The regulations in Europe and the USA are almost identical. In countries that are following European regulations with regard to fastenings in concrete (e.g. Malaysia, Singapore, Australia) ETAs, and in countries that follow US-American regulations with regard to fastenings in concrete (e.g. Canada, Mexico, Indonesia, South Korea, Taiwan, New Zealand) ESRs are accepted and referenced.

== Applications ==
Anchor channels are used, for example, to fasten glass curtain wall panels, precast concrete parts, utility lines, brick facades, reinforced concrete facades, brackets, elevator guiding rails, canopies or other components, e.g. in plant construction.
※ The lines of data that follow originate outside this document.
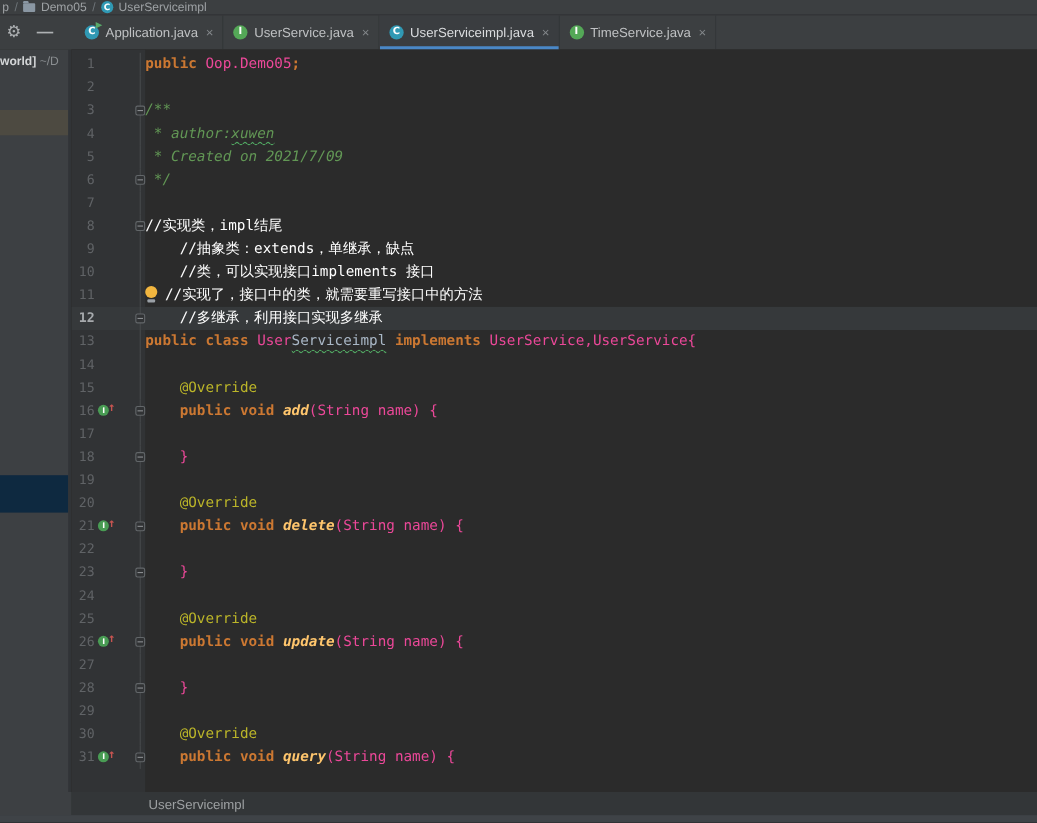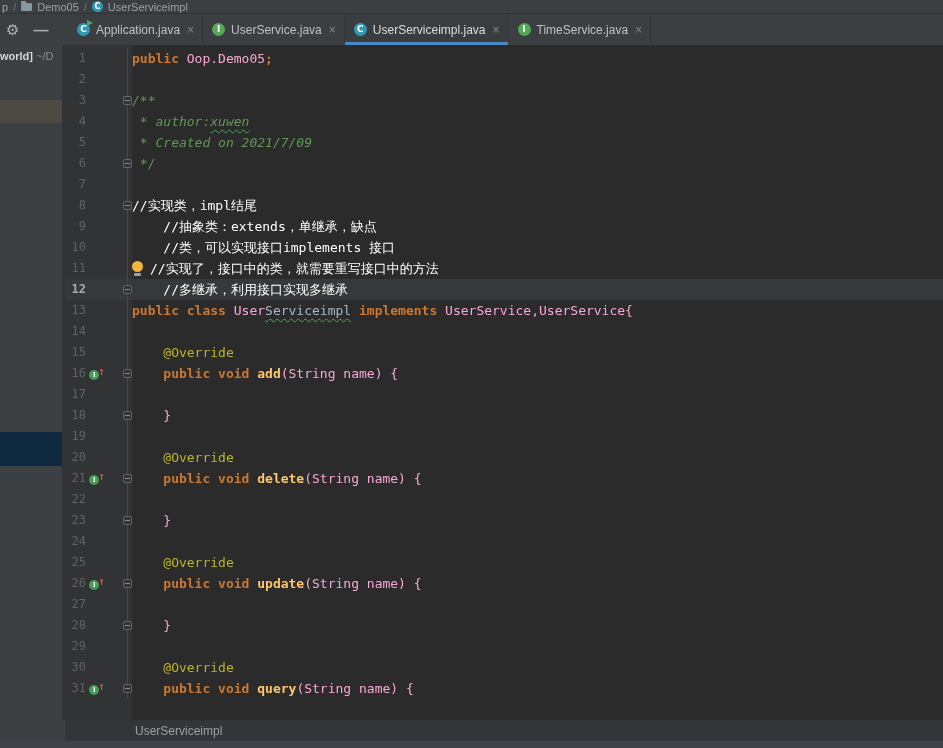--- a/index.html
+++ b/index.html
@@ -64,7 +64,7 @@
   .bulb::after{content:'';position:absolute;bottom:0;left:2px;width:7px;height:3px;background:#9aa0a6;border-radius:1px;}
   .codeln{flex:1;}
   .tk-kw{color:#cc7832;font-weight:bold;}
-  .tk-pl{color:#f9a8d4;}
+  .tk-pl{color:#ec4899;}
   .tk-doc{color:#629755;font-style:italic;}
   .tk-dw{color:#629755;font-style:italic;text-decoration:underline;text-decoration-style:wavy;
          text-decoration-color:#50a661;text-decoration-thickness:1px;text-underline-offset:3px;}

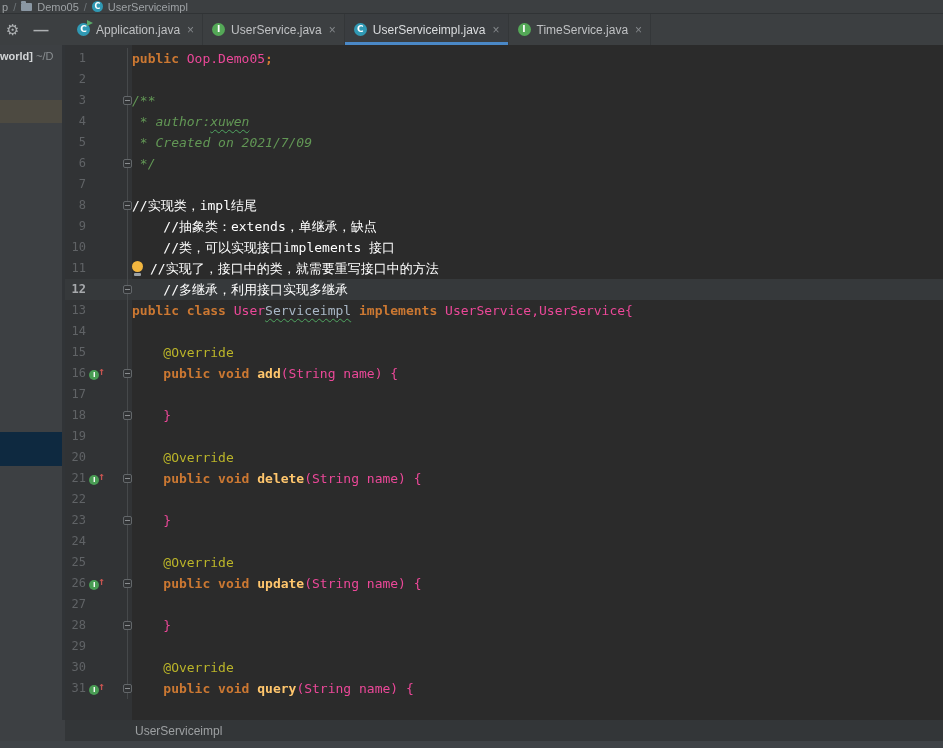--- a/index.html
+++ b/index.html
@@ -70,7 +70,7 @@
          text-decoration-color:#50a661;text-decoration-thickness:1px;text-underline-offset:3px;}
   .tk-cmt{color:#ffffff;}
   .tk-ann{color:#bbb529;}
-  .tk-mth{color:#ffc66d;font-weight:bold;}
+  .tk-mth{color:#ffc66d;font-weight:bold;font-style:italic;}
   .tk-wv{color:#a9b7c6;text-decoration:underline;text-decoration-style:wavy;
          text-decoration-color:#50a661;text-decoration-thickness:1px;text-underline-offset:3px;}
Curved channels are used in tunnel construction, e.g. in tubings, used for the fastening of media or overhead wire. Depending on the manufacturer's product range, suitable anchor channels can be used for a wide variety of construction applications with different requirements for load-bearing capacity, fire protection and corrosion protection.

== Literature ==
- R. Eligehausen, R. Mallée, J. Silva: Anchorage in concrete construction. Beton-Kalender, Ernst & Sohn, Berlin 2006, ISBN 978-3-433-01143-0.
- R. Eligehausen, J. Asmus, D. Lotze, M. Potthoff: Ankerschienen. Beton-Kalender, Ernst & Sohn, Berlin 2007, ISBN 978-3-433-02916-9.